Configuring Active Directory authentication

You can add existing Active Directory users to the firewall. To do this, you add an AD server, import groups, and set the primary authentication method.

Objectives

When you complete this unit, you’ll know how to do the following:
  • Add and configure an Active Directory server on the firewall.
  • Import AD groups using the Import group wizard.
  • Set the primary authentication method so that the firewall queries the AD server first.

Add an Active Directory server

First, you add an Active Directory server that includes a search query.

You’ll need the following information to complete this task:
  • Domain name
  • NetBIOS domain
  • Active Directory server password

Check the properties of the Active Directory server. For example, on Microsoft Windows, go to Windows Administrative Tools.

Search queries are based on the domain name (DN). In this example, the domain name is sophos.com, so the search query is: dc=sophos,dc=com.

  1. Go to Authentication > Servers and click Add.
  2. Specify settings.
    Note For settings not listed here, use the default value.
    Use the password configured on the Active Directory server.
    OptionDescription
    Server type Active directory
    Server name My_AD_Server
    Server IP/domain 192.168.1.100
    NetBIOS domain sophos
    ADS username administrator
    Password <AD server password>
    Domain name sophos.com
    Search queries dc=sophos,dc=com
  3. Click Test connection to validate the user credentials and check the connection to the server.
    Note When both synchronized user ID and STAS are configured, the authentication server uses the mechanism from which it receives the sign-in request first.
  4. Click Save.

Import Active Directory groups

Import Active Directory groups into the firewall and specify policies for them.

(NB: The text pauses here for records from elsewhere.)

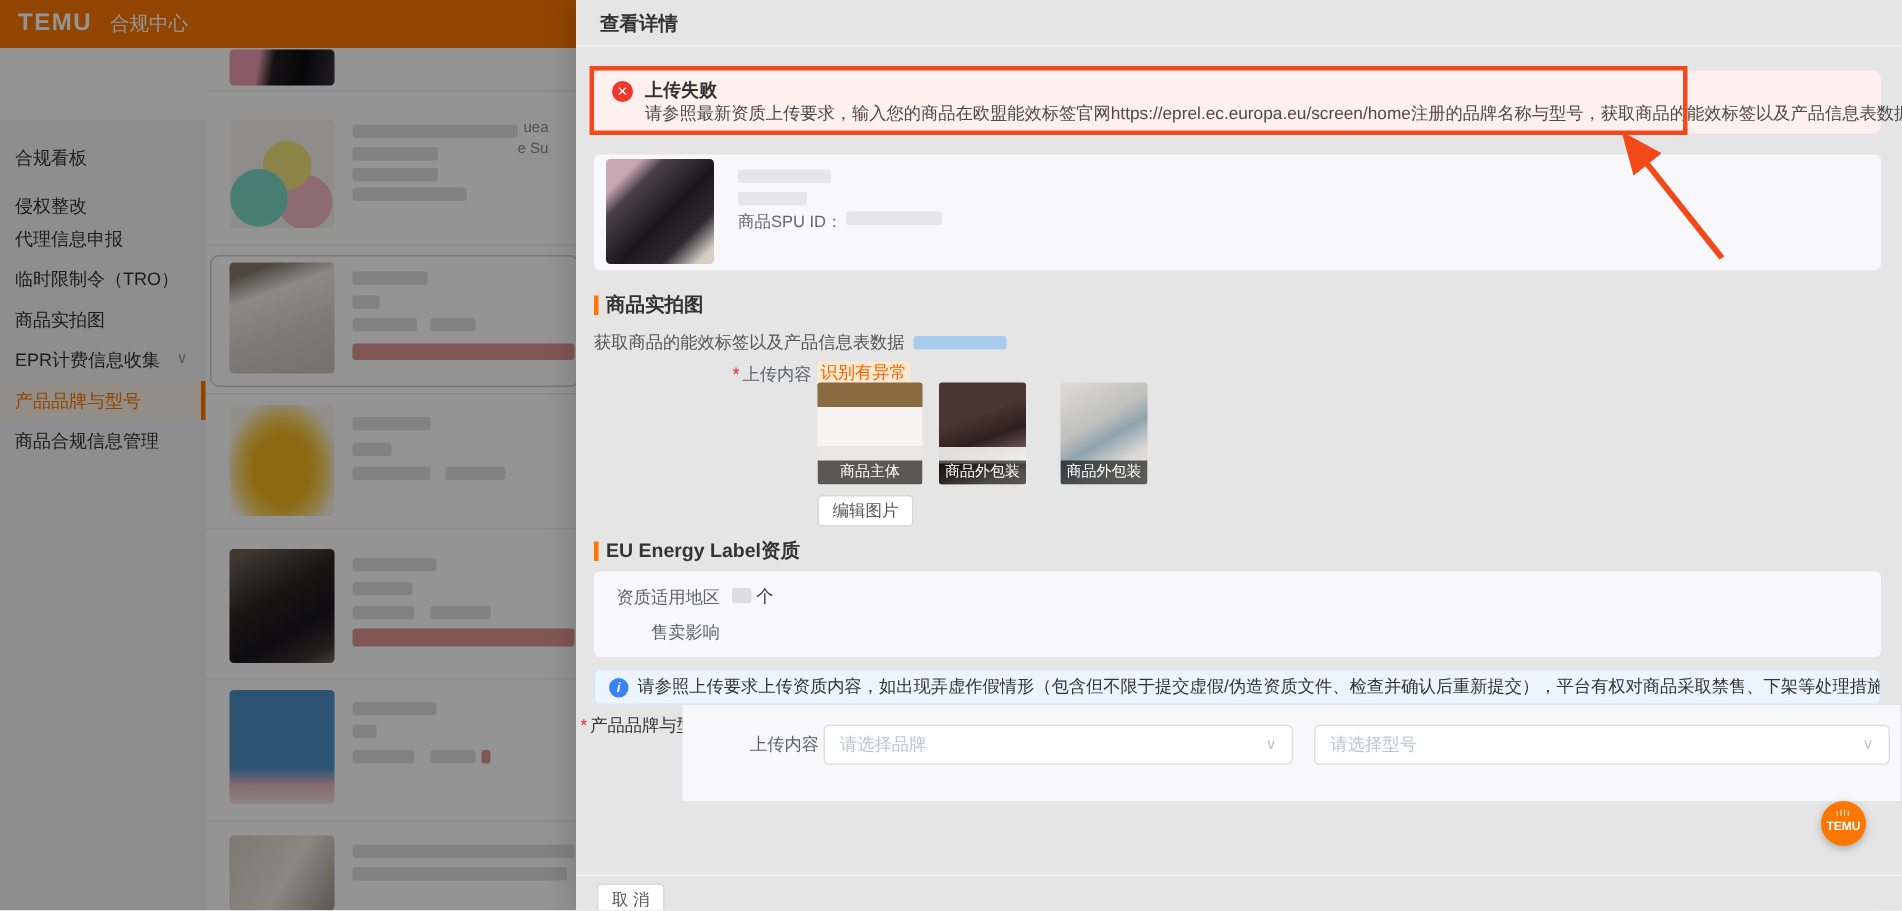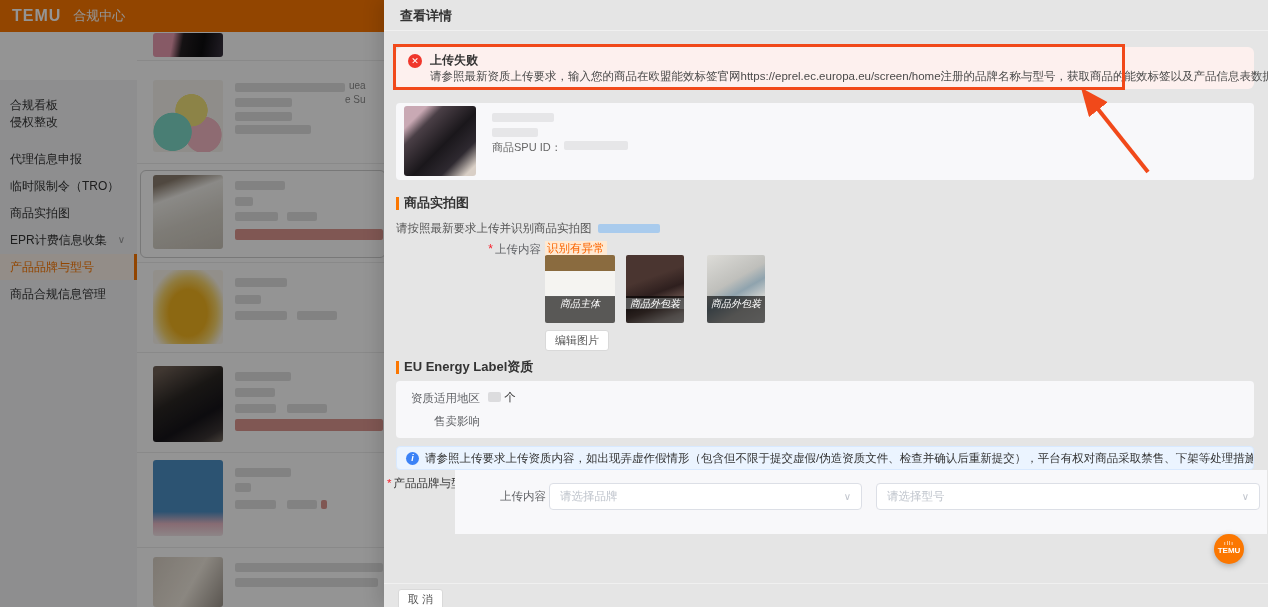--- a/index.html
+++ b/index.html
@@ -63,22 +63,22 @@
   .sec-bar { width:3px; height:13px; background:#fb7701; }
 
   .instr { font-size:11.5px; color:#555; }
   .link-bar { display:inline-block; width:62px; height:9px; background:#a9cbed; border-radius:2px; vertical-align:middle; margin-left:6px; }
 
   .req-star { color:#f5222d; margin-right:2px; }
   .fld-label { color:#606266; font-size:11.5px; }
   .status-warn { color:#fa6400; font-size:11.5px; background:#ffe9d2; border-bottom:1px solid #fa6400; padding:0 2px; }
 
   .shot { position:absolute; top:255px; height:68px; border-radius:2px; overflow:hidden; }
-  .shot-cap { position:absolute; left:0; right:0; bottom:0; height:27px; background:rgba(0,0,0,0.62);
-              color:#fff; font-size:10px; text-align:center; line-height:16px;font-style:italic; }
+  .shot-cap { position:absolute; left:0; right:0; bottom:0; height:16px; background:rgba(0,0,0,0.62);
+              color:#fff; font-size:10px; text-align:center; line-height:16px; }
   .shot1 { left:161px; width:70px;
      background:linear-gradient(180deg,#8a6b3f 0 24%,#f5f4f1 24% 62%,#e9e7e2 62% 100%); }
   .shot2 { left:242px; width:58px;
      background:linear-gradient(160deg,#4a3530 0 35%,#2e1f1e 55%,#6b544e 72%,#cfc3bd 88%,#efe9e6); }
   .shot3 { left:323px; width:58px;
      background:linear-gradient(150deg,#dddcd8,#bfbfbb 40%,#8fa3ae 55%,#d9d8d4 75%,#efefec); }
 
   .btn { display:inline-block; background:#fff; border:1px solid #d9d9d9; border-radius:3px;
          color:#555; font-size:11px; padding:2px 9px; cursor:pointer; font-family:inherit; }
 
@@ -112,21 +112,21 @@
 
 <div id="app">
 
   <div class="abs top-header">
     <span class="brand">TEMU</span>
     <span class="app-title">合规中心</span>
   </div>
 
   <div class="abs sidebar">
     <div class="side-item" style="top:12px"><span>合规看板</span></div>
-    <div class="side-item" style="top:29px"><span>侵权整改</span></div>
+    <div class="side-item" style="top:44px"><span>侵权整改</span></div>
     <div class="side-item" style="top:66px"><span>代理信息申报</span></div>
     <div class="side-item" style="top:93px"><span>临时限制令（TRO）</span></div>
     <div class="side-item" style="top:120px"><span>商品实拍图</span></div>
     <div class="side-item" style="top:147px">
       <span>EPR计费信息收集</span>
       <span class="side-chevron" style="top:8px;line-height:10px">∨</span>
     </div>
     <div class="side-item active" style="top:174px"><span>产品品牌与型号</span></div>
     <div class="side-item" style="top:201px"><span>商品合规信息管理</span></div>
     <div class="side-foot">
@@ -228,21 +228,21 @@
       <div class="pcard-bar" style="left:96px;top:10px;width:62px"></div>
       <div class="pcard-bar" style="left:96px;top:25px;width:46px"></div>
       <span class="spu-label">商品SPU ID：</span>
       <div class="spu-bar"></div>
     </div>
 
     <div class="abs sec-bar" style="left:12px;top:197px"></div>
     <div class="abs sec-head" style="left:20px;top:194px">商品实拍图</div>
 
     <div class="abs instr" style="left:12px;top:221px">
-      <span>请按照最新要求上传并识别商品实拍图</span><span class="link-bar"></span>
+      <span>获取商品的能效标签以及产品信息表数据</span><span class="link-bar"></span>
     </div>
 
     <div class="abs" style="left:12px;top:242px;width:145px;text-align:right">
       <span class="req-star">*</span><span class="fld-label">上传内容</span>
     </div>
     <span class="abs status-warn" style="left:161px;top:241px">识别有异常</span>
 
     <div class="shot shot1">
       <div class="shot-cap">商品主体</div>
     </div>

  1. Go to Authentication > Servers and click .
  2. In the Import group wizard, click Start.
  3. Select the base DN for groups.
  4. Select the AD groups to import.
  5. Select common policies for groups.
  6. Review selection.
  7. View results.
  8. Go to Authentication > Groups and verify the recently imported groups.

Set primary authentication method

To query the Active Directory server first, you set it as the primary authentication method. When users sign in to the firewall for the first time, they are automatically added as a member of the default group specified.

  1. Go to Authentication > Services.
  2. In the authentication server list, select My_AD_Server.
  3. Move the server to the first position in the list of selected servers.
  4. Click Apply.

Go to Authentication > Groups and verify the imported groups.